When our oldest daughter started preschool three years ago, we expected the occasional fundraiser. It was, after all, a Catholic-based school affiliated with our parish and, well, those Catholics are good at asking for money. I dutifully contributed a few dollars here and there, or donated items for the spring basket fundraiser as necessary - nothing too much to break the bank but enough to help out over and above the monthly tuition we paid.
I was ill-prepared, however, for the onslaught of fundraising opportunities at her publicly funded elementary school that started within a week or two of the beginning of the school year and has not ended yet.
Let me first state that I am all for supporting our school. I don't believe the funds that the public education system receives by way of our tax dollars are properly managed, and I don't believe enough of the money makes its way to the front lines. I understand the need for individual schools to raise money and their struggle to find innovative ways of doing so.
That being said, I also don't approve of school children as young as five-years-old being who have no clue about politics, school budgetary needs, etc., being encouraged during the school day to peddle all sorts of junk to friends and family members with the promise that they'll receive some great prize for their efforts. Further, I REALLY don't like that the school is now having students work on these fundraising projects during the normal course of the school day and that time is being taken from their learning to do so.
For example, several months ago, the school did a fundraiser for the American Heart Association. I believe some of the money raised would go to the school as well. They spent at least two gym classes, over a period of two weeks, practicing jumping rope and being encouraged by the phys-ed teacher who told them about all the great things they could win. M was extremely upset with me when I burst her bubble by telling her that she was not going to be winning any of those things because we weren't participating. So I have a school teacher egging kids on and applying peer pressure in an effort to get them to participate and me ending up as the bad guy because I had to find a way to explain to M that it wasn't gonna happen.
Most recently, M came home with a drawing she had colored, and a magnet on which the drawing had been reproduced. The literature, from a company called Art to Remember, let us know that the magnet was not ours to keep but was merely a sample of the types of things on which we could have our children's art reproduced. We would need to either pay $5 for the magnet, or send it back in. Right. Send it back in after my daughter has already seen it and is excited by it.
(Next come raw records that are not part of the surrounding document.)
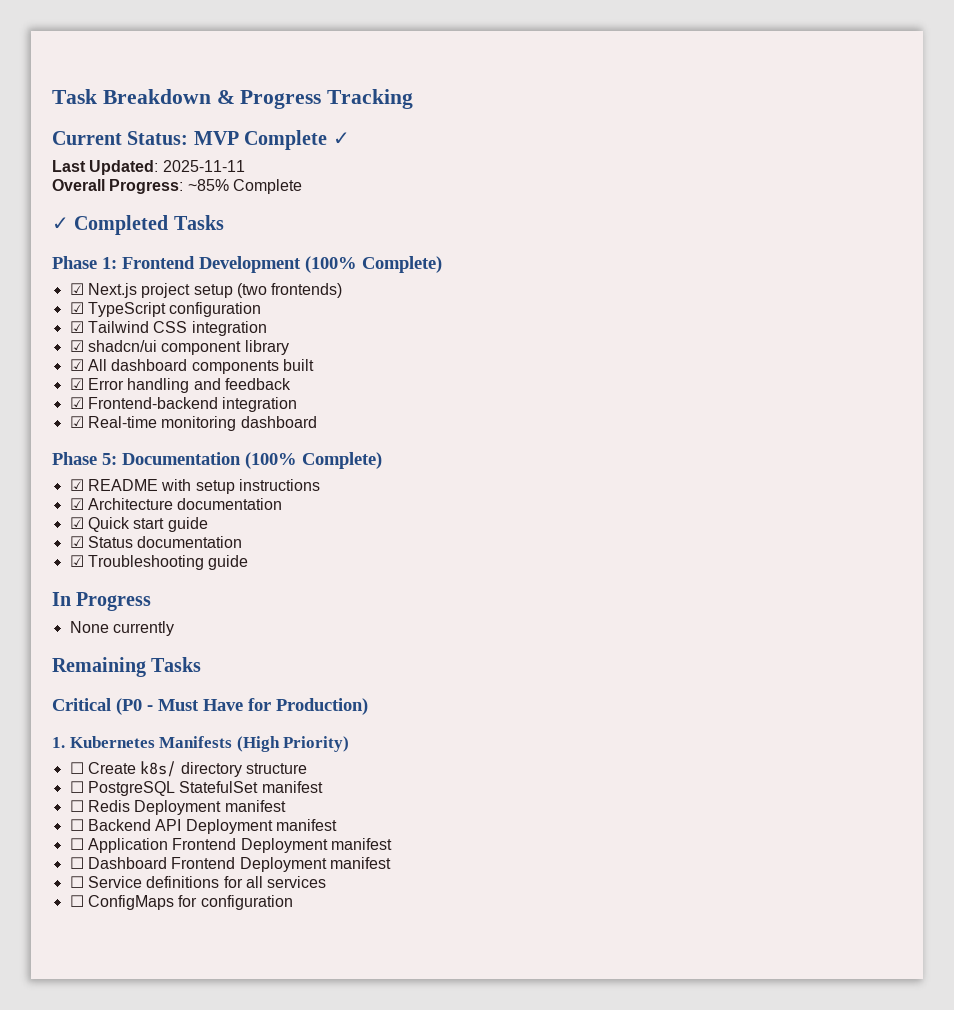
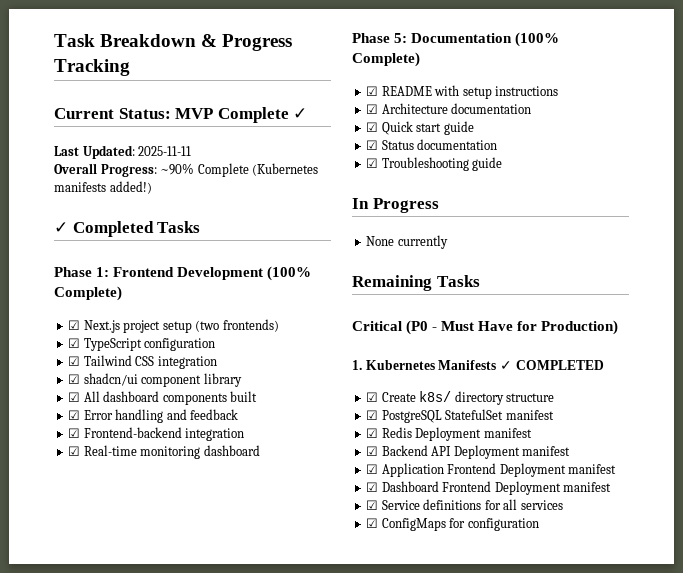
- Overall Progress: ~85% Complete
+ Overall Progress: ~90% Complete (Kubernetes manifests added!)
- 1. Kubernetes Manifests (High Priority)
- ☐ Create k8s/ directory structure
+ 1. Kubernetes Manifests ✓ COMPLETED
+ ☑ Create k8s/ directory structure
- ☐ PostgreSQL StatefulSet manifest
+ ☑ PostgreSQL StatefulSet manifest
- ☐ Redis Deployment manifest
+ ☑ Redis Deployment manifest
- ☐ Backend API Deployment manifest
+ ☑ Backend API Deployment manifest
- ☐ Application Frontend Deployment manifest
+ ☑ Application Frontend Deployment manifest
- ☐ Dashboard Frontend Deployment manifest
+ ☑ Dashboard Frontend Deployment manifest
- ☐ Service definitions for all services
+ ☑ Service definitions for all services
- ☐ ConfigMaps for configuration
+ ☑ ConfigMaps for configuration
After pressing M about this latest scam, I found out that they'd worked on this in art class, and that they were told what to draw by way of a template that they basically colored in. So they'd basically spent an hour's worth of learning time working on an item designed to make money for the school. Am I the only person who sees something inherently wrong with this?
I realize these types of things have been going on for many years in one form or another. We all know about the months spent preparing for the high school plays in which the final performances were by paid admission. But there's a difference, isn't there? Those are high school kids who are spending a lot of time learning about drama and who may be seriously pursuing the performing arts after high school.
While my five-year-old daughter likes to draw and paint more than anything, I haven't seen much creativity come home this year from her art class, and I don't see how a pre-fabricated piece of art that only needed to be copied and colored, is teaching her anything. I don't like that my kindergarten daughter is being used for school fundraising. And further, how is it that the school system sees fit to make kindergarten an all-day affair so that kids can learn more earlier and be more competitive, have snow make-up days on Saturdays to meet the state-mandated requirements for the number of instructional days in a year, and test kids to death with EOG's starting in third grade, but sees nothing wrong with taking a little time out of the instructional day to have them produce products for a fundraiser? What, exactly, am I sending my kid to school for again?
And that's to say nothing of the unfair obligation laid on friends and family who are supposed to buy over-priced, poor quality items that are peddled at the beginning of every school year. I've been on the receiving end of the fundraising effort. How do you turn down the neighbor's kid standing at your door with a catalog and an order form and a mother at the bottom of the stairs supervising? I've bought more $7 rolls of wrapping paper than I ever care to think about, and have wasted good money on poor-quality Chinese-made ceramic items that have never made it through one cycle in the dishwasher. I, for one, will not subject my friends and family to this annual display of begging.
As for the magnet, I will be keeping it, and sending a note in lieu of a check for $5, letting the school know that I consider the magnet to be payment for my daughter's time. I will most certainly submit a personal monetary donation to the PTA at a later time, and will be more than happy to volunteer my time toward school fundraising events like the upcoming Spring Fling.
I will explain to my daughter, when she's a bit older and can understand the concept, about the virtue of giving some of her extracurricular time toward helping the school or a cause of her choice, and I will help her to understand that we do not do so in order to win a super-deluxe green plastic frisbee that she would have gotten if she'd sold a few rolls of wrapping paper.